W pierwszej oficjalnej reakcji Paryża rzecznik rządu Stephane Le Foll oświadczył, że "to, co się wydarzyło, jest nie do przyjęcia, ale nie oznacza, że nastąpi teraz kryzys".
Le Foll wypowiadał się tuż przed rozpoczęciem w Pałacu Elizejskim nadzwyczajnego posiedzenia Rady Obrony zwołanego przez Hollande'a. Rzecznik dodał, że "z pewnością" od USA "będą wymagane szczegóły" na temat doniesień o podsłuchach.

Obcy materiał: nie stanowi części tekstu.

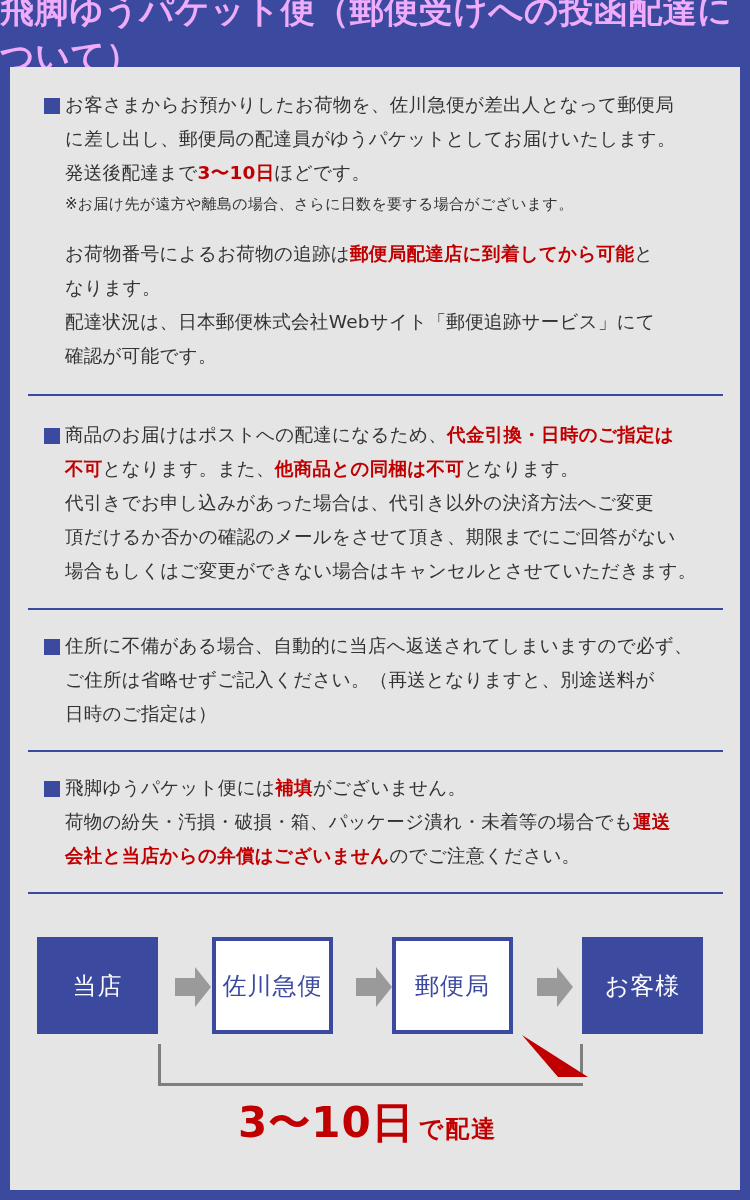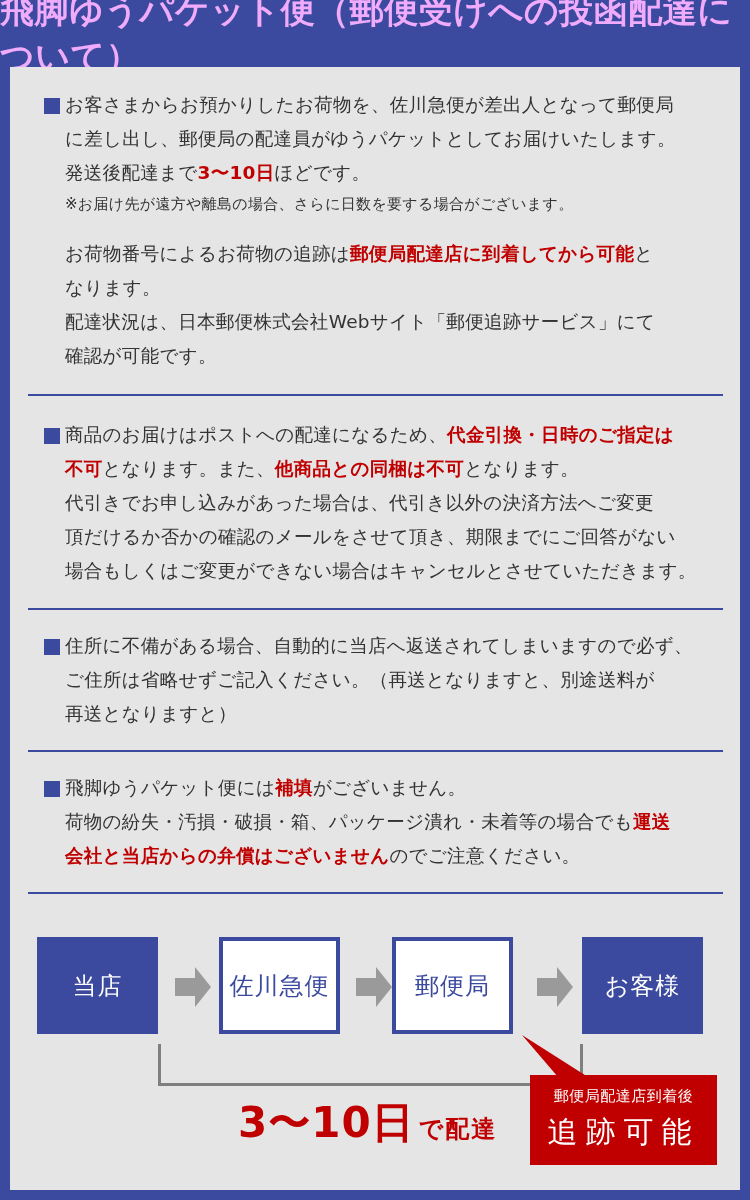"再送となりますと）" span { text: 再送となりますと -> 日時のご指定は }
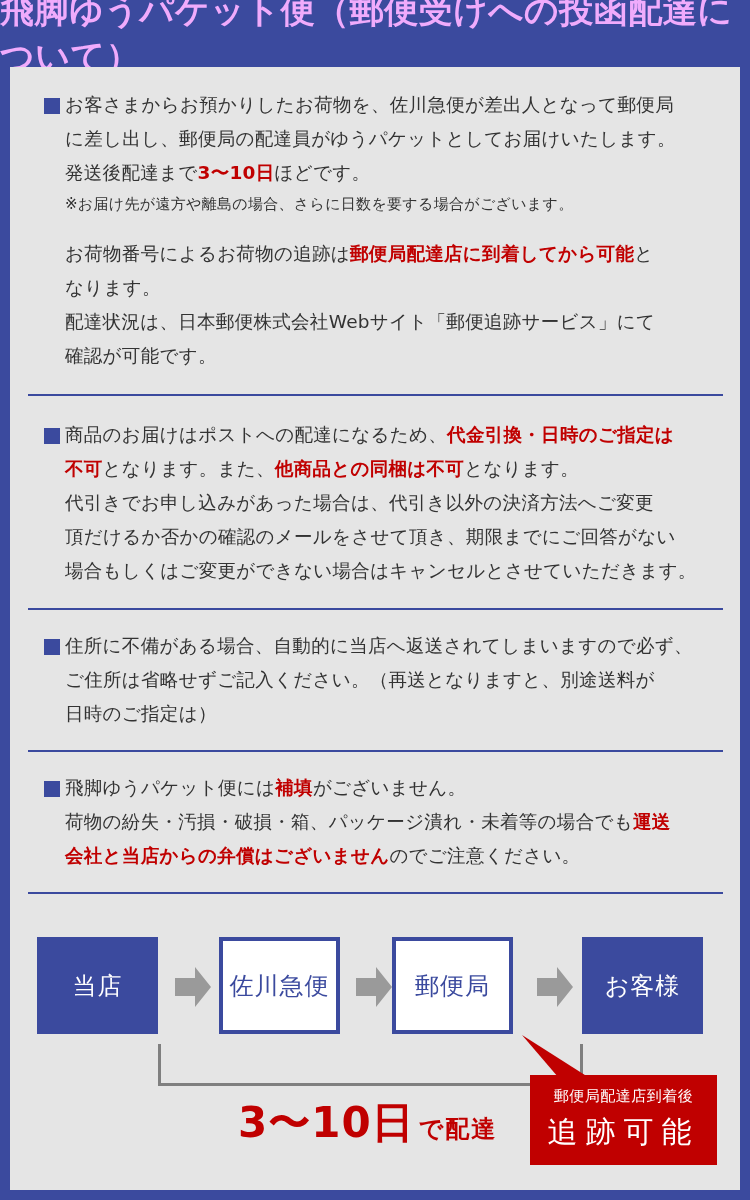"佐川急便" div.flow-box { left: 209px -> 202px }
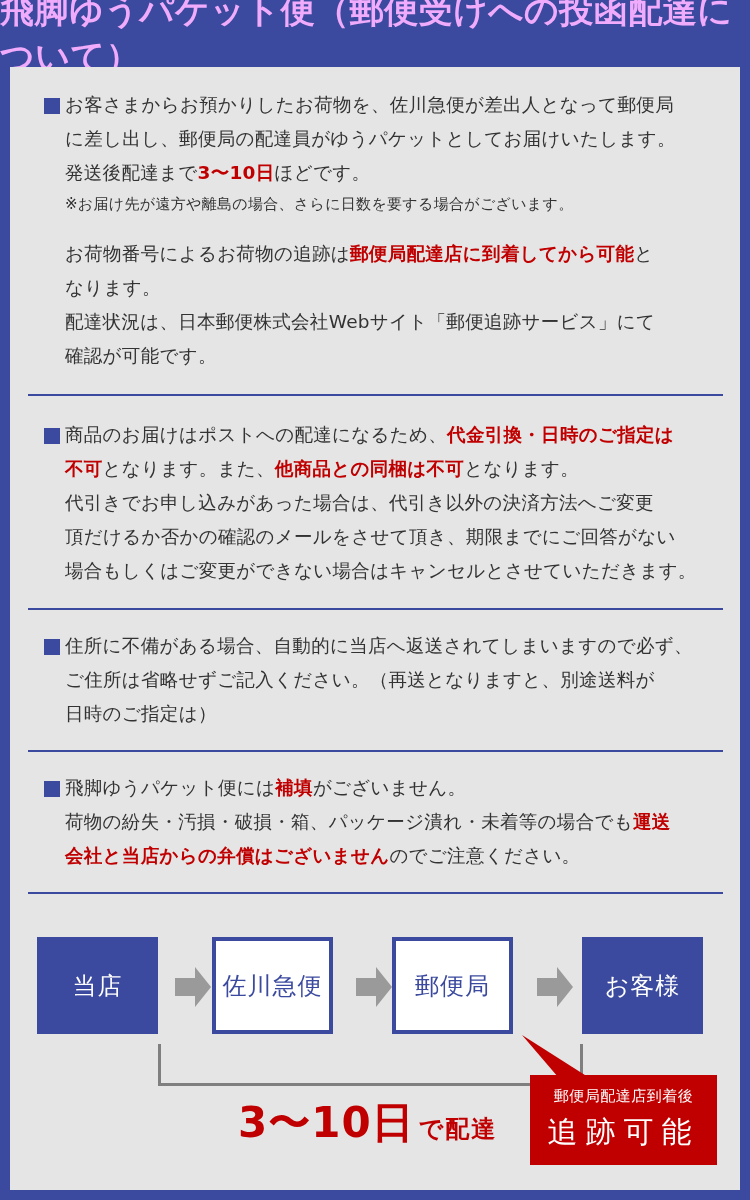"郵便局配達店到着後" div.callout { html: <div> <div>郵便局配達店到着後</div> <div>追跡可能</div> </div> -> none }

W czasie spotkania Rady Obrony ma zostać sformułowana odpowiedź Paryża do Waszyngtonu. W posiedzeniu biorą udział poza Hollande'em: premier Manuel Valls, szef dyplomacji Laurent Fabius, ministrowie obrony i spraw wewnętrznych Jean-Yves Le Drian i Bernard Cazeneuve. Uczestniczą w nim także najwyżsi rangą przedstawiciele armii i służb wywiadowczych kraju.
We wtorek wieczorem demaskatorski portal WikiLeaks, powołując się na tajne raporty wywiadowcze i dokumenty techniczne, poinformował, że NSA podsłuchiwała w latach 2006-2012 francuskich prezydentów: Jacques'a Chiraca, Nicolasa Sarkozy'ego i Francois Hollande'a. Podsłuchiwano także innych wysokich rangą przedstawicieli francuskich władz, w tym ministrów i dyplomatów.